Universiadi, la sfida
​da vincere per Napoli

Venerdì 11 Gennaio 2019, 08:36
3 Minuti di Lettura
Per Napoli e la Campania il 2019 si apre carico di aspettative. Sarà una lunga rincorsa fino al 3 luglio, quando migliaia di studenti, provenienti da 170 Paesi, arriveranno per disputare le Olimpiadi universitarie. Una vetrina unica, che per quasi due settimane porrà la città e la regione al centro della ribalta. 

Sembrava impossibile fino a poco fa. Dopo oltre due anni di sostanziale inerzia, davanti all’evidente ritardo, ormai incolmabile a detta dei più, il precedente governo aveva nominato all’inizio del 2018 un commissario straordinario. 

A distanza di pochi mesi, dopo aver cercato di rinviare la manifestazione al 2021, in estate il nuovo esecutivo si è defilato per lasciare il passo agli enti locali, temendo probabilmente di doversi far carico di una inevitabile figuraccia internazionale.

Sono trascorsi sei mesi da allora, grosso modo quanti ne mancano oggi all’inizio della kermesse, e tutto sembra cambiato. Giorno dopo giorno, quello che appariva come un miracolo quasi impossibile si sta lentamente trasformando in realtà. Dal suo insediamento il nuovo commissario “locale” Gianluca Basile, in precedenza direttore generale dell’Agenzia regionale per le Universiadi, ha impresso una svolta decisiva recuperando il tempo perduto e allo stato ha messo a bando praticamente tutti i lavori di riqualificazione degli impianti sportivi. Superate le iniziali divergenze, le istituzioni locali (Regione e comuni, soprattutto quello di Napoli) hanno iniziato a lavorare fianco a fianco, com’è doveroso per un evento che farà convergere l’attenzione mondiale.

Anche l’Autorità nazionale anticorruzione ha fatto la sua parte, vigilando per assicurare il rispetto della legalità e scongiurare infiltrazioni criminali: finora ha verificato 88 appalti e rilasciato 154 pareri in tempi rapidissimi, come ha riconosciuto lo stesso Basile in più occasioni (in media meno di tre giorni, a fronte dei sette previsti dal protocollo d’intesa siglato col commissario). Lo sottolineo per un aspetto in particolare: i controlli sono affidati all’Unità operativa speciale (Uos), una task force di militari della Guardia di finanza specializzati in contratti pubblici. Sono gli stessi che hanno sorvegliato sugli appalti dell’Expo, una manifestazione che - dopo gli scandali e due ondate di arresti per corruzione - non solo si è tenuta in tempo malgrado il ritardo iniziale, ma non ha più fatto registrare nemmeno l’avvio di un’inchiesta della magistratura. 

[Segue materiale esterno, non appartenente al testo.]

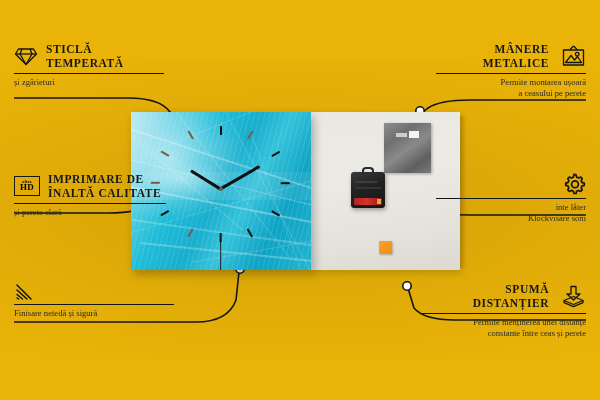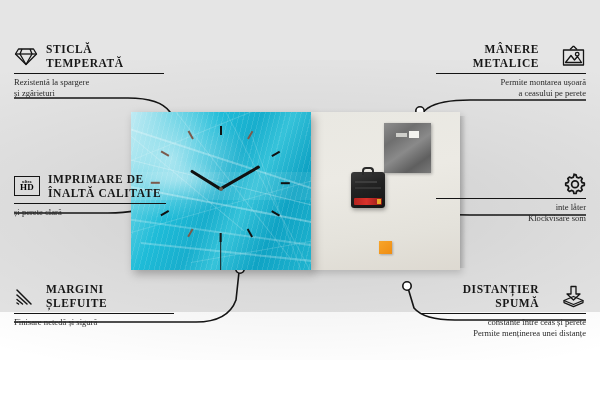--- a/index.html
+++ b/index.html
@@ -9,7 +9,7 @@
     background:#ffffff;
     position:relative;
   }
-  #stage { position:absolute; inset:0; width:600px; height:312px; background:#e5e5e5; }
+  #stage { position:absolute; inset:0; width:600px; height:400px; background:#eab308; }
 
   
   .bg-band {

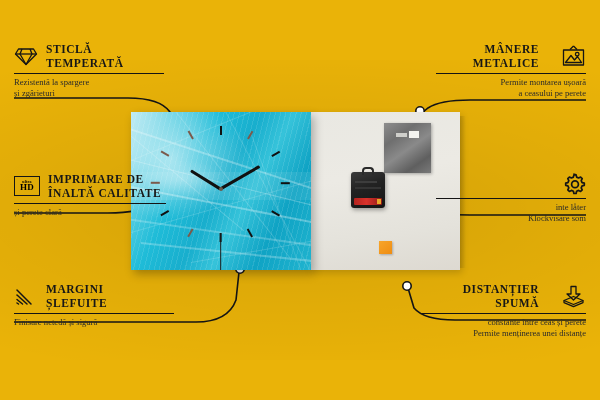--- a/index.html
+++ b/index.html
@@ -95,7 +95,7 @@
   .callout .rule { height:1px; background:#141414; margin:3px 0 3px 0; }
   .callout .desc { font-size:8.6px; color:#2a2a2a; line-height:1.32; white-space:nowrap; }
   .callout.left .head { display:flex; align-items:center; gap:8px; }
-  .callout.right .head { display:flex; align-items:center; gap:22px; justify-content:flex-end; }
+  .callout.right .head { display:flex; align-items:center; gap:12px; justify-content:flex-end; }
   .callout.right .title, .callout.right .desc { text-align:right; }
   .ico { flex:0 0 auto; display:block; }
 

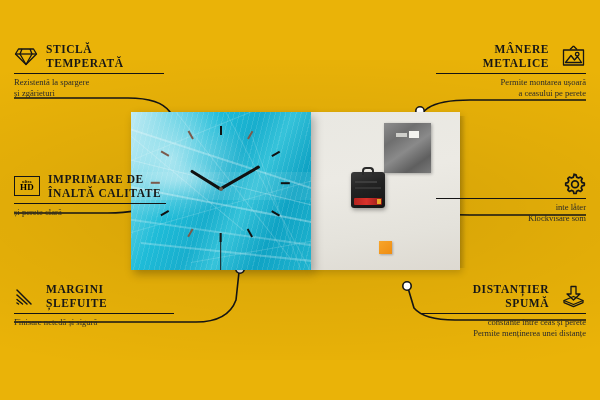--- a/index.html
+++ b/index.html
@@ -208,7 +208,6 @@
       </div>
     </div>
     <div class="rule"></div>
-    <div class="desc">Rezistentă la spargere</div>
     <div class="desc">și zgârieturi</div>
   </div>
 

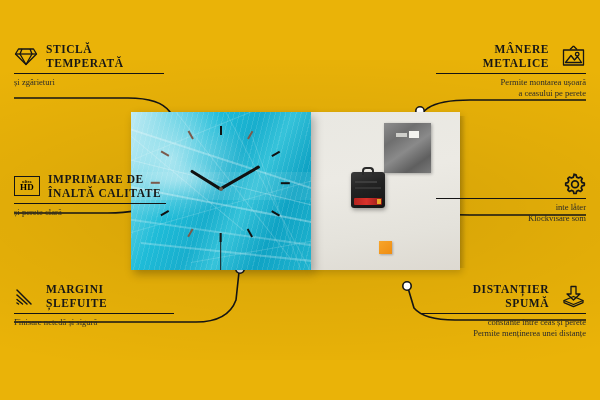--- a/index.html
+++ b/index.html
@@ -236,10 +236,6 @@
             <path d="M3,16 L4.5,17"></path>
         </g>
       </svg>
-      <div>
-        <div class="title">MARGINI</div>
-        <div class="title">ȘLEFUITE</div>
-      </div>
     </div>
     <div class="rule"></div>
     <div class="desc">Finisare netedă și sigură</div>

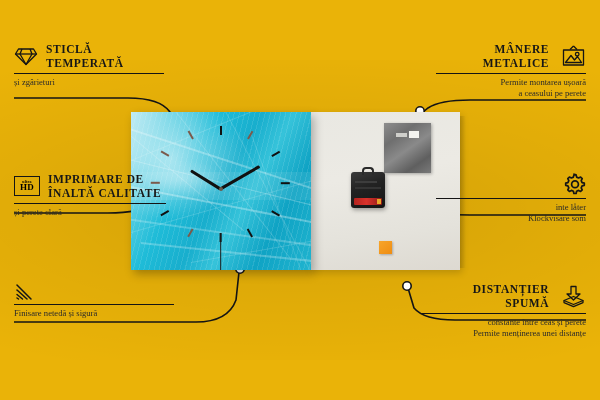--- a/index.html
+++ b/index.html
@@ -281,8 +281,8 @@
   <div class="callout right" style="left:420px;top:282px;width:166px;">
     <div class="head">
       <div>
+        <div class="title">SPUMĂ</div>
         <div class="title">DISTANȚIER</div>
-        <div class="title">SPUMĂ</div>
       </div>
       <svg class="ico" width="25" height="23" viewBox="0 0 25 23">
         <g fill="none" stroke="#151515" stroke-width="1.3" stroke-linejoin="round">

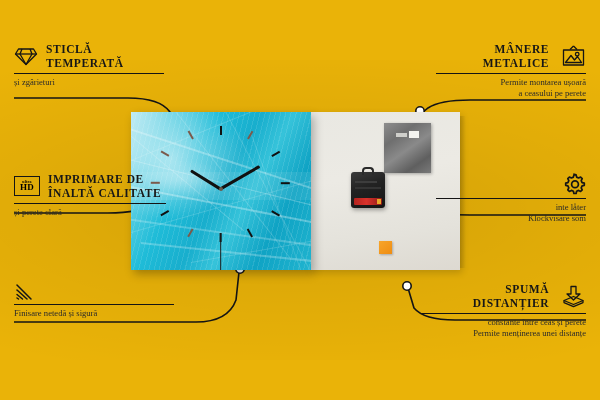--- a/index.html
+++ b/index.html
@@ -293,8 +293,8 @@
       </svg>
     </div>
     <div class="rule"></div>
+    <div class="desc">Permite menținerea unei distanțe</div>
     <div class="desc">constante între ceas și perete</div>
-    <div class="desc">Permite menținerea unei distanțe</div>
   </div>
 
 </div>

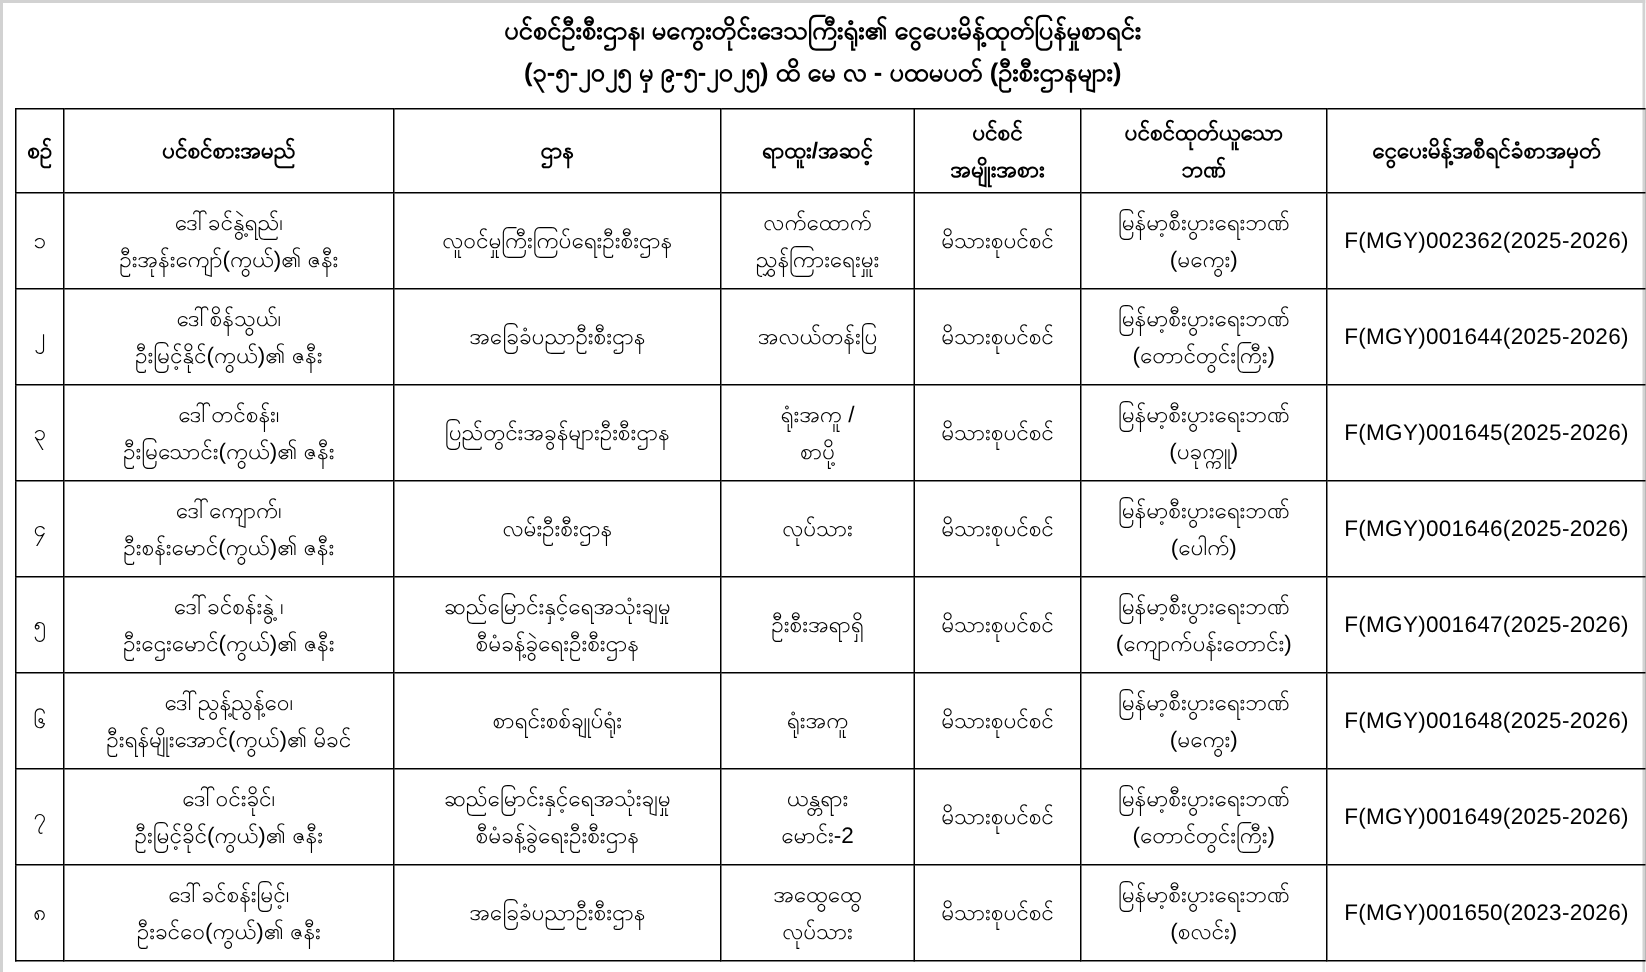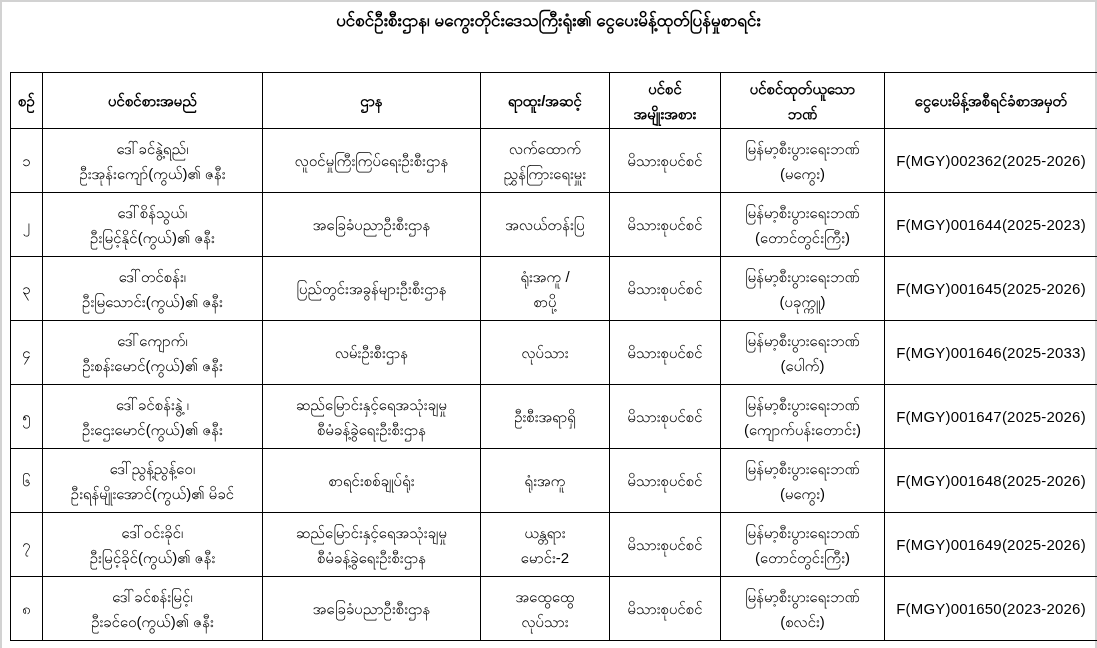--- a/index.html
+++ b/index.html
@@ -72,6 +72,7 @@
 
   <div class="title-block">
     <div class="title-line">ပင်စင်ဦးစီးဌာန၊ မကွေးတိုင်းဒေသကြီးရုံး၏ ငွေပေးမိန့်ထုတ်ပြန်မှုစာရင်း</div>
+    <div class="title-line">(၃-၅-၂၀၂၅ မှ ၉-၅-၂၀၂၅) ထိ မေ လ - ပထမပတ် (ဦးစီးဌာနများ)</div>
   </div>
 
   <table class="pension-table">

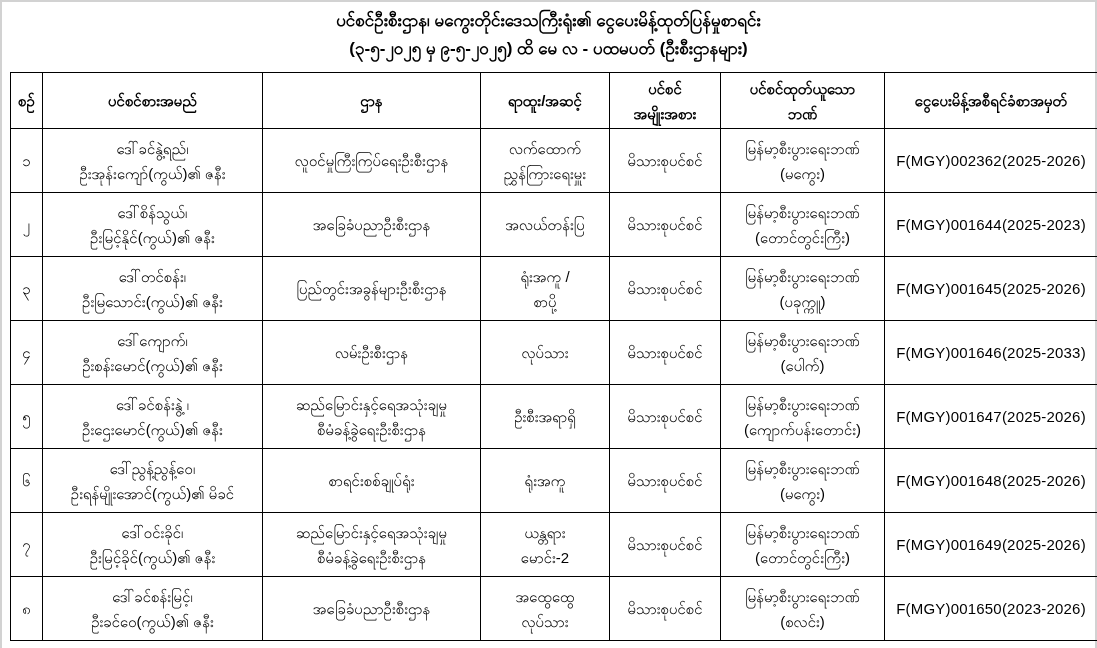--- a/index.html
+++ b/index.html
@@ -120,7 +120,7 @@
         <td>မိသားစုပင်စင်</td>
         <td>မြန်မာ့စီးပွားရေးဘဏ်
 (တောင်တွင်းကြီး)</td>
-        <td class="cell-order-no">F(MGY)001644(2025-2023)</td>
+        <td class="cell-order-no">F(MGY)001644(2025-2026)</td>
       </tr>
       <tr class="body-row">
         <td>၃</td>

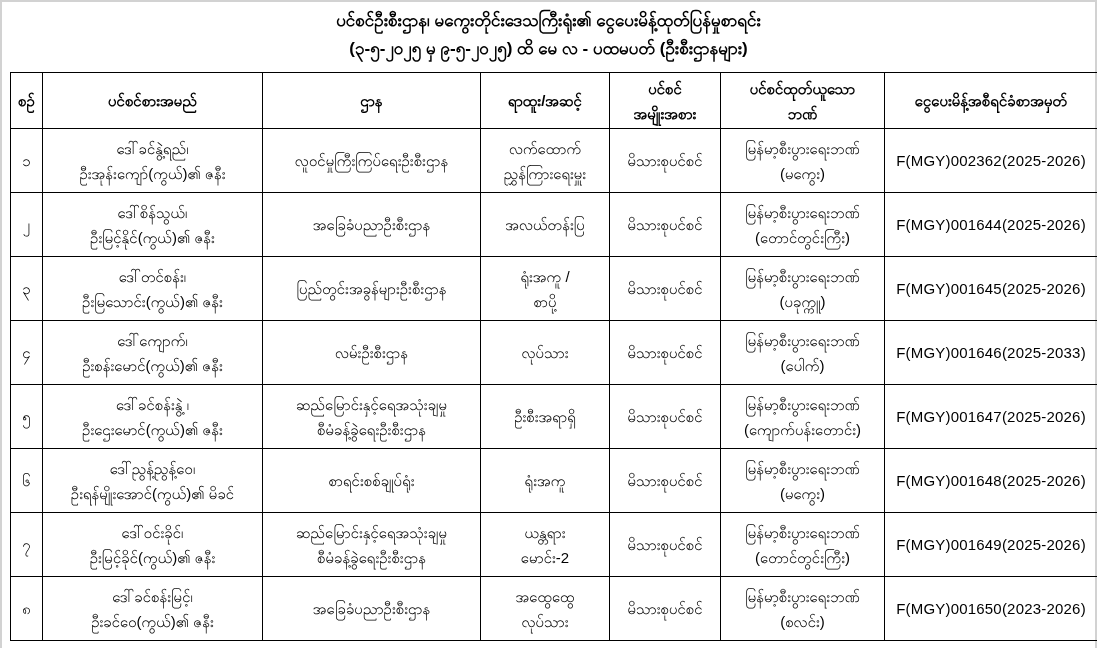--- a/index.html
+++ b/index.html
@@ -143,7 +143,7 @@
         <td>မိသားစုပင်စင်</td>
         <td>မြန်မာ့စီးပွားရေးဘဏ်
 (ပေါက်)</td>
-        <td class="cell-order-no">F(MGY)001646(2025-2033)</td>
+        <td class="cell-order-no">F(MGY)001646(2025-2026)</td>
       </tr>
       <tr class="body-row">
         <td>၅</td>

Ci tengo a evidenziarlo perché ritengo ci sia un filo rosso che unisce simbolicamente Milano a Napoli, l’Expo alle Universiadi. Non si tratta solo dei finanzieri dell’Uos, ma di tutta la filosofia che sottende il loro lavoro. E cioè che non è vero, come ormai molti affermano, che il rispetto delle regole provoca rallentamenti, per cui o si sceglie la via della legalità o quella della speditezza. È vero l’esatto opposto: i lavori si possono fare velocemente e bene anche senza che qualcuno ci “mangi” sopra (e sappiamo quali sono gli appetiti criminali in Campania, soprattutto quando in ballo ci sono milioni di euro di contributi pubblici). 
A oggi abbiamo tutti gli elementi per affermare che questa sfida si può vincere. Resta tuttavia il rammarico per il tempo perso, che ha reso necessaria per arrivare puntuali all’appuntamento una rincorsa che si sarebbe potuto evitare. Se si è riusciti in pochi mesi in pochi mesi a indirizzare l’organizzazione dell’evento sui binari giusti, chissà cosa sarebbe stato possibile fare con la dovuta programmazione! 

Ciò non toglie che le Universiadi rappresentino una grande occasione affinché Napoli, oltre alla fortunata stagione di rilancio turistico che sta conoscendo, venga riconosciuta anche come una città del fare e, soprattutto, del fare bene. Coniugando rispetto delle regole, legalità e tempi certi, inoltre, le Universiadi costituiscono l’opportunità per cercare di finirla con una certa narrazione che vuole Napoli teatro unicamente di stese, sparatorie fra clan rivali e camorristi trasformati in eroi tragici. Una dimensione criminale che nessuno nega (e men che meno potrei farlo io, per la mia storia personale) ma che è (e deve sempre più essere) solo una parte minima del tutto.